- Exercise brief
Exclude the pictures, then repeat exactly each line from the one containing "新浜町 | 人口計: 429 -> 432" to the final line of the records that follow.

*** Block opens ***

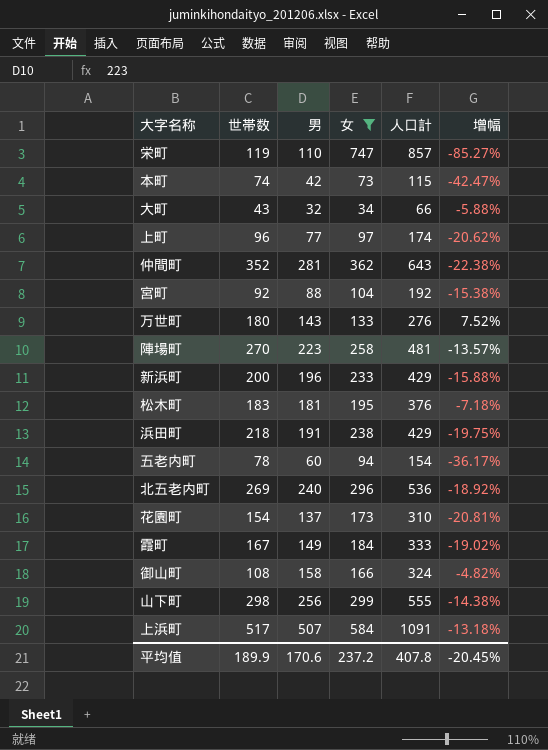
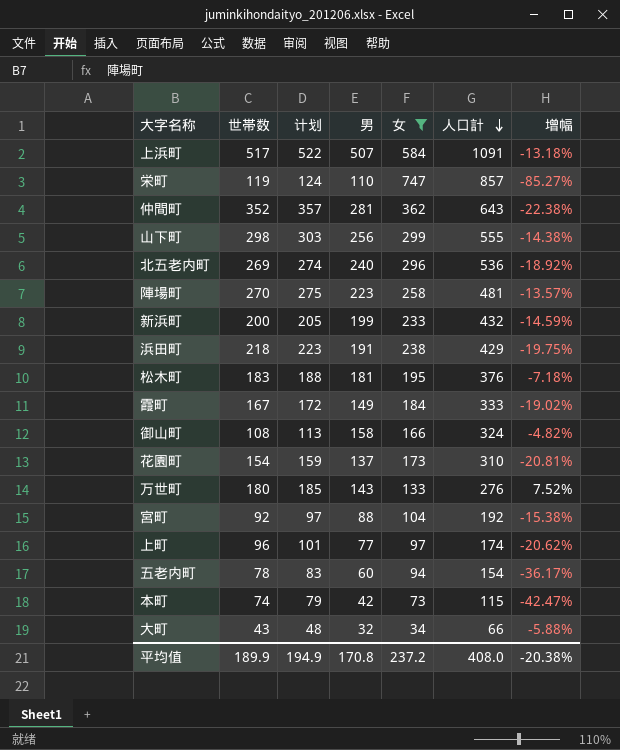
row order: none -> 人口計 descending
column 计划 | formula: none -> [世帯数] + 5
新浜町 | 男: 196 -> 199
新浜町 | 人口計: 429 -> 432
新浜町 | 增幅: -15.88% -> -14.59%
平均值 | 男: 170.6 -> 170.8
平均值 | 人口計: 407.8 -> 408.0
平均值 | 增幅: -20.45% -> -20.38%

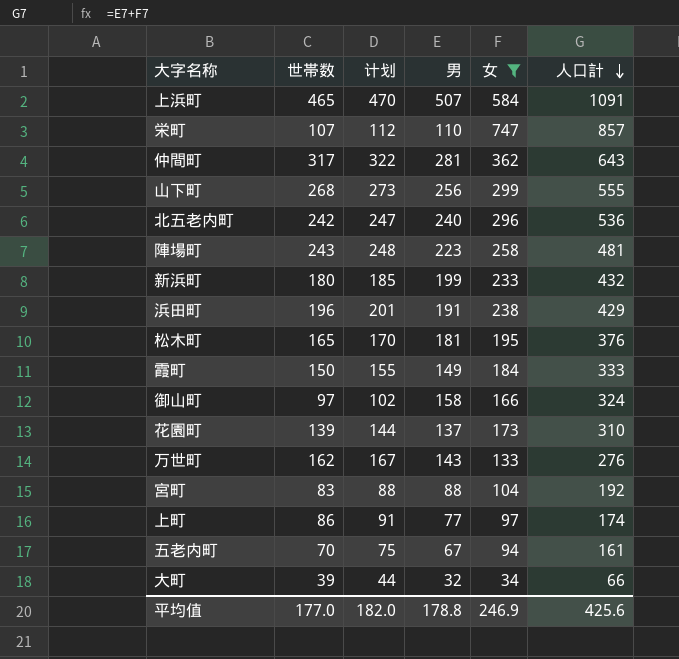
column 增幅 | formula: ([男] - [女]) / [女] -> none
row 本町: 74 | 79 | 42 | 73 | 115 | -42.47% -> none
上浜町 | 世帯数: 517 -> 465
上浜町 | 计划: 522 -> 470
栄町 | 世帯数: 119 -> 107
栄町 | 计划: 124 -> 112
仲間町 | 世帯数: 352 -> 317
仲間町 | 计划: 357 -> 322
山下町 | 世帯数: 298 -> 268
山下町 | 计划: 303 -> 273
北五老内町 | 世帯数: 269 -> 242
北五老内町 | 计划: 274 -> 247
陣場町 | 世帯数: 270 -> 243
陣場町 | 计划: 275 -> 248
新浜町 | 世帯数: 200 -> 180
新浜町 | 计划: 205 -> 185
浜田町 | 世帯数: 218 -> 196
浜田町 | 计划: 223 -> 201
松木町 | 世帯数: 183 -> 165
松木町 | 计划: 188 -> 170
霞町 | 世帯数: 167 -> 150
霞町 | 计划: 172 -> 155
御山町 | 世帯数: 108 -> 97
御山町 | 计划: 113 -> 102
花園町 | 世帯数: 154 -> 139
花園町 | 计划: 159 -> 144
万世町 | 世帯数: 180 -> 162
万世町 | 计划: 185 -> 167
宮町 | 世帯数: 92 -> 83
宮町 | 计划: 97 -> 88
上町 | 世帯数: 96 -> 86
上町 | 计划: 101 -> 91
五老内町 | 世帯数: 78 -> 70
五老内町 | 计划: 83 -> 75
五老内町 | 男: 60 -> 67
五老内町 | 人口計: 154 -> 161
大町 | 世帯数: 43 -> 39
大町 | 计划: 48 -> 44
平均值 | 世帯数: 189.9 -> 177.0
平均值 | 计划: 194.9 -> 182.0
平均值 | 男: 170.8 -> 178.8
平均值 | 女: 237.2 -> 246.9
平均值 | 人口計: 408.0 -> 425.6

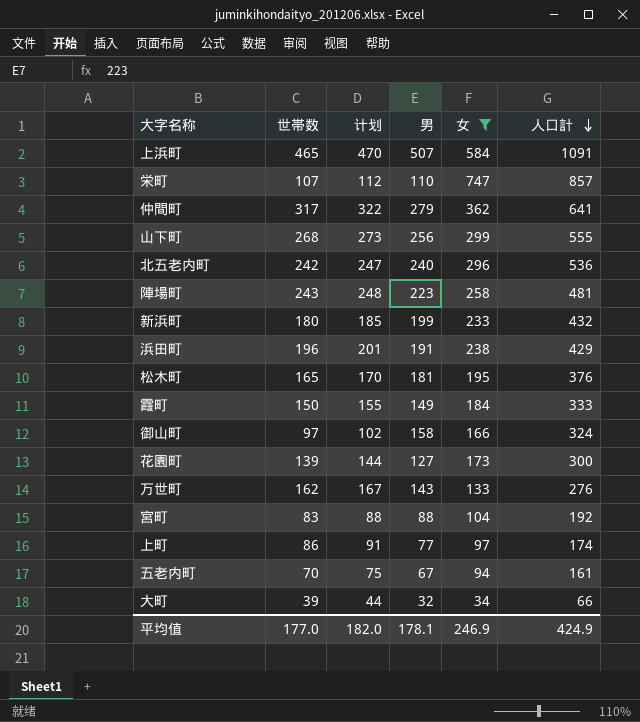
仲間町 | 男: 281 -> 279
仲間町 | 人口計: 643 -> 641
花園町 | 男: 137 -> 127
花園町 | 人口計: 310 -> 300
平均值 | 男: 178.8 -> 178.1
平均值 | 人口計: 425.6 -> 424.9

*** Block closes ***

- Task output
新浜町 | 人口計: 429 -> 432
新浜町 | 增幅: -15.88% -> -14.59%
平均值 | 男: 170.6 -> 170.8
平均值 | 人口計: 407.8 -> 408.0
平均值 | 增幅: -20.45% -> -20.38%

column 增幅 | formula: ([男] - [女]) / [女] -> none
row 本町: 74 | 79 | 42 | 73 | 115 | -42.47% -> none
上浜町 | 世帯数: 517 -> 465
上浜町 | 计划: 522 -> 470
栄町 | 世帯数: 119 -> 107
栄町 | 计划: 124 -> 112
仲間町 | 世帯数: 352 -> 317
仲間町 | 计划: 357 -> 322
山下町 | 世帯数: 298 -> 268
山下町 | 计划: 303 -> 273
北五老内町 | 世帯数: 269 -> 242
北五老内町 | 计划: 274 -> 247
陣場町 | 世帯数: 270 -> 243
陣場町 | 计划: 275 -> 248
新浜町 | 世帯数: 200 -> 180
新浜町 | 计划: 205 -> 185
浜田町 | 世帯数: 218 -> 196
浜田町 | 计划: 223 -> 201
松木町 | 世帯数: 183 -> 165
松木町 | 计划: 188 -> 170
霞町 | 世帯数: 167 -> 150
霞町 | 计划: 172 -> 155
御山町 | 世帯数: 108 -> 97
御山町 | 计划: 113 -> 102
花園町 | 世帯数: 154 -> 139
花園町 | 计划: 159 -> 144
万世町 | 世帯数: 180 -> 162
万世町 | 计划: 185 -> 167
宮町 | 世帯数: 92 -> 83
宮町 | 计划: 97 -> 88
上町 | 世帯数: 96 -> 86
上町 | 计划: 101 -> 91
五老内町 | 世帯数: 78 -> 70
五老内町 | 计划: 83 -> 75
五老内町 | 男: 60 -> 67
五老内町 | 人口計: 154 -> 161
大町 | 世帯数: 43 -> 39
大町 | 计划: 48 -> 44
平均值 | 世帯数: 189.9 -> 177.0
平均值 | 计划: 194.9 -> 182.0
平均值 | 男: 170.8 -> 178.8
平均值 | 女: 237.2 -> 246.9
平均值 | 人口計: 408.0 -> 425.6

仲間町 | 男: 281 -> 279
仲間町 | 人口計: 643 -> 641
花園町 | 男: 137 -> 127
花園町 | 人口計: 310 -> 300
平均值 | 男: 178.8 -> 178.1
平均值 | 人口計: 425.6 -> 424.9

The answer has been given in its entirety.